I am a first-born, and I always observe this fast.  I am one of the
few people I know (my father is another) who do this.  Not only is
this an especially meaningful fast, but in general the idea of using a
loophole to get out of a fast bothers me.  There is something that
really rubs me the wrong way about the line of reasoning that says,
"We have to fast, but if we decide to have a little party in the
morning and eat instead, then we don't have to fast."  Either it is a
fast day, or it isn't.  And if it is a fast day, then those of us who
are obligated should fast.  Period.

Furthermore, I have found that for me personally, the fast has an
extrememly uplifting side effect.  The fast is not broken until the
seder, and the first thing one eats at the seder is the matza from the
brocha "Al Achilat Matza."  One's understanding of the significance
and meaning of the commandment to eat matza is greatly enhanced if one
has been fasting all day.

[Actually, you should have had some of the Karpas - vegetable that you
dip in charoses (Rambam) or salt water (probably the rest of the world)
- earlier in the Seder. Mod]

Whether I am a "unique individual" is sort of an open question.  :-)

--Robert Book


From: <turkel@...> (Eli Turkel)
Date: Mon, 29 Mar 93 12:46:11 +0200
Subject: Kitniyot

      With regard to the questions about kitniyot on Pesach there are
several review articles. Two are

Kitniyot in Halachic Literature, Past and Present by Rabbai Cohen
The Journal of Halacha in contemporary Society, vol 6, 65-78, 1983.

Kiniyot be-pesach (Hebrew) by Rabbi Pris in Tehumim Vol. 13, 163-180, 1993.

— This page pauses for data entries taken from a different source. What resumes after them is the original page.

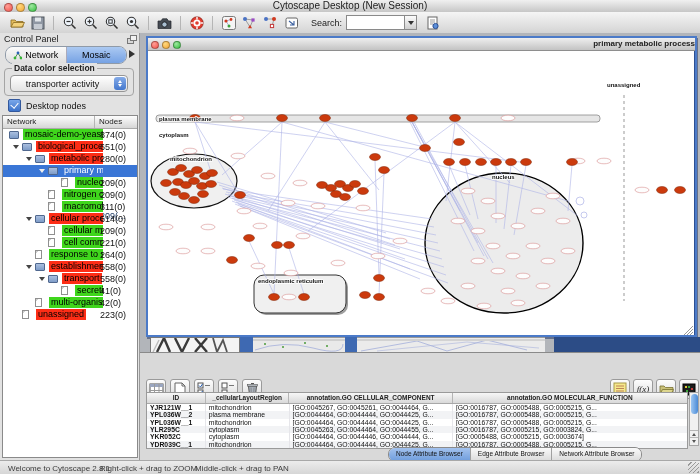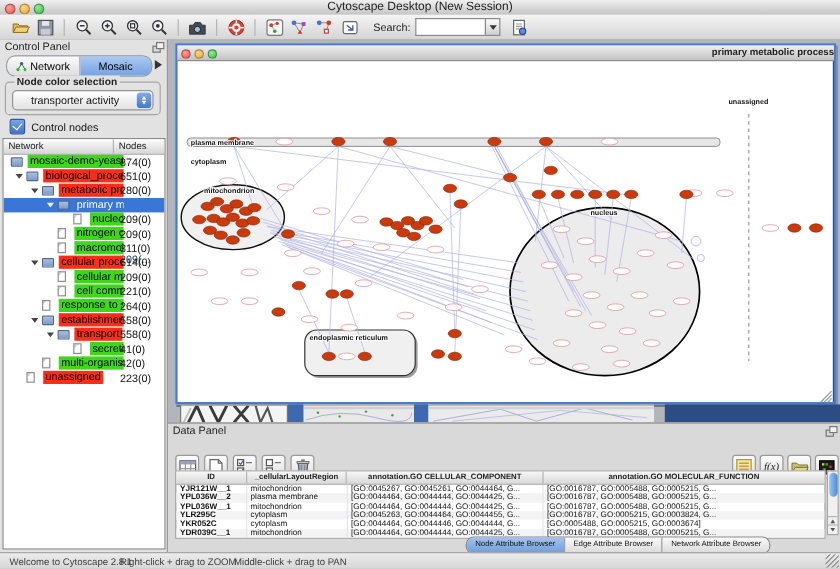--- a/index.html
+++ b/index.html
@@ -256,32 +256,32 @@
           <circle cx="5" cy="2" r="1.4" fill="#2a62b4"></circle>
         </svg>
       <span>Network</span>
     </span>
     <span class="seg active">
       <span>Mosaic</span>
     </span>
   </div>
   <span id="cp-tab-arrow" class="abs"></span>
   <div id="groupbox" class="abs">
-    <span class="glabel">Node color selection</span>
+    <span class="glabel">Data color selection</span>
     <div id="dropdown">
       <span class="dval">transporter activity</span>
       <span class="stepper">
           <span class="up"></span>
           <span class="dn"></span>
         </span>
     </div>
   </div>
   <div id="checkbox-row" class="abs">
     <span id="checkbox"></span>
-    <span class="clabel">Control nodes</span>
+    <span class="clabel">Desktop nodes</span>
   </div>
   <div id="tree-wrap" class="abs">
     <div id="tree-head">
       <span class="c1">Network</span>
       <span class="c2">Nodes</span>
     </div>
     <div id="tree-rows">
         <div class="trow">
           <span class="ticon folder" style="left: 6px;"></span>
           <span class="tlabel c-green" style="left: 20px; max-width: 76px;">mosaic-demo-yeast</span>
@@ -576,27 +576,20 @@
     <svg width="188" height="15">
         <path d="M4 13 L60 3 L90 13 L130 2 L170 12" stroke="#9aa6d8" stroke-width="0.7" fill="none"></path>
         <path d="M20 13 L110 4 L182 10" stroke="#aab4de" stroke-width="0.6" fill="none"></path>
         <rect x="0" y="1" width="188" height="2" fill="#d2d2d2"></rect>
       </svg>
   </div>
   <div class="frag" style="left:414px;width:146px;background:#2c4c86;"></div>
 </div>
 
 <div id="data-panel" class="abs">
-  <div class="panel-head">
-    <span>Data Panel</span>
-    <span class="float-ic">
-        <i></i>
-        <i></i>
-      </span>
-  </div>
   <div id="dp-toolbar">
     <span class="dpb" style="left:6px">
       <svg width="15" height="13">
           <rect x="1" y="1" width="13" height="11" fill="#fff" stroke="#555"></rect>
           <rect x="1" y="1" width="13" height="3" fill="#9aa6c0"></rect>
           <line x1="1" y1="7.5" x2="14" y2="7.5" stroke="#999"></line>
           <line x1="5.5" y1="1" x2="5.5" y2="12" stroke="#999"></line>
           <line x1="10" y1="1" x2="10" y2="12" stroke="#999"></line>
         </svg>
       </span>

My personal opinion is that the second is more thorough but the first is
more fair. The second article basically finds that kitniyot are (almost)
never a problem and IMHO he picks his sources too carefully.

I will give a brief summary of these articles, but strongly suugest
reading the originals.

   Kitniyot are first mentioned (with regard to being prohibited on
Pesach) by the Semak (sefer Mitzvot Katan) about 700 years ago. In fact
the Talmud tells stories about rabbis that ate rice on Pesach (Pesahim
114b). However, from the Semak we see that it was an old custom in his
day but he brings other Tosaphists who insisted on eating kitniyot on
Pesach. In the end the custom was accepted by all ashkenazi Jews and is
codified in the Shulhan Arukh by the Ramah. Sefardi Jews never accepted
this custom. Reasons for the custom are that these products are used to
make flour, or that chametz is usually mixed with them.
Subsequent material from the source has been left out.